Please output the line that contains "Femme Fatale Heel Cuffs: 2 -> none" and all later lines of the material, exactly, through the end.

_Material to process_
____________

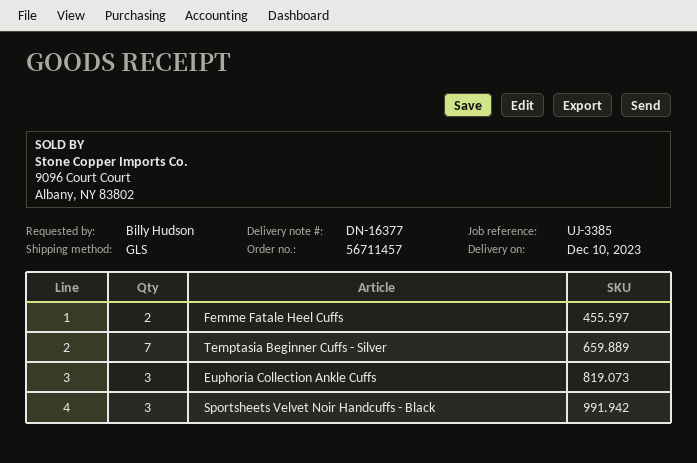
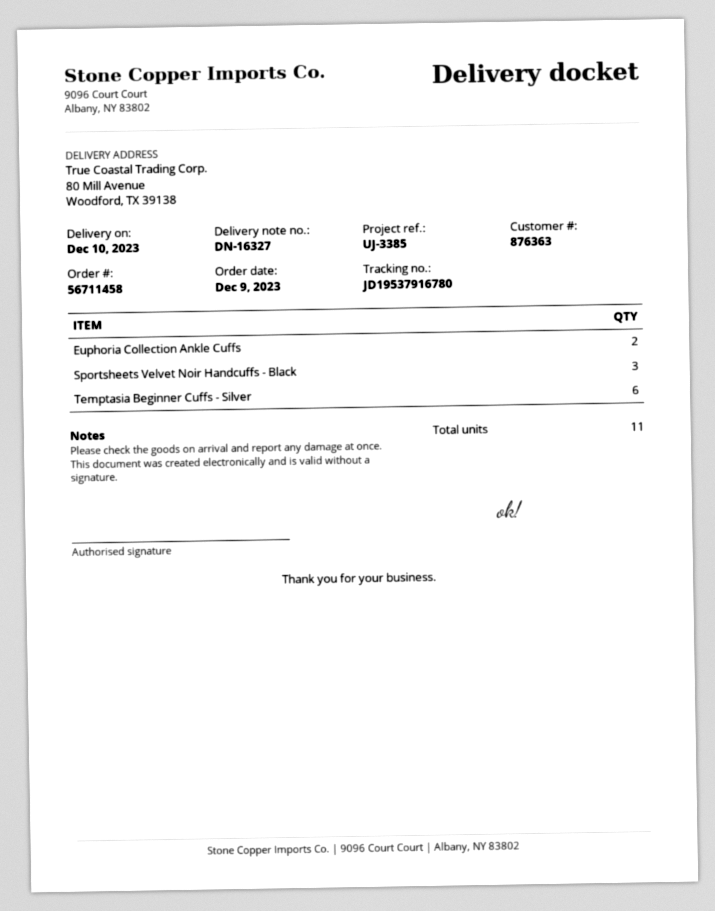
order number: 56711457 -> 56711458
delivery note number: DN-16377 -> DN-16327
Femme Fatale Heel Cuffs: 2 -> none
Temptasia Beginner Cuffs - Silver: 7 -> 6
Euphoria Collection Ankle Cuffs: 3 -> 2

____________

_Task response_
Femme Fatale Heel Cuffs: 2 -> none
Temptasia Beginner Cuffs - Silver: 7 -> 6
Euphoria Collection Ankle Cuffs: 3 -> 2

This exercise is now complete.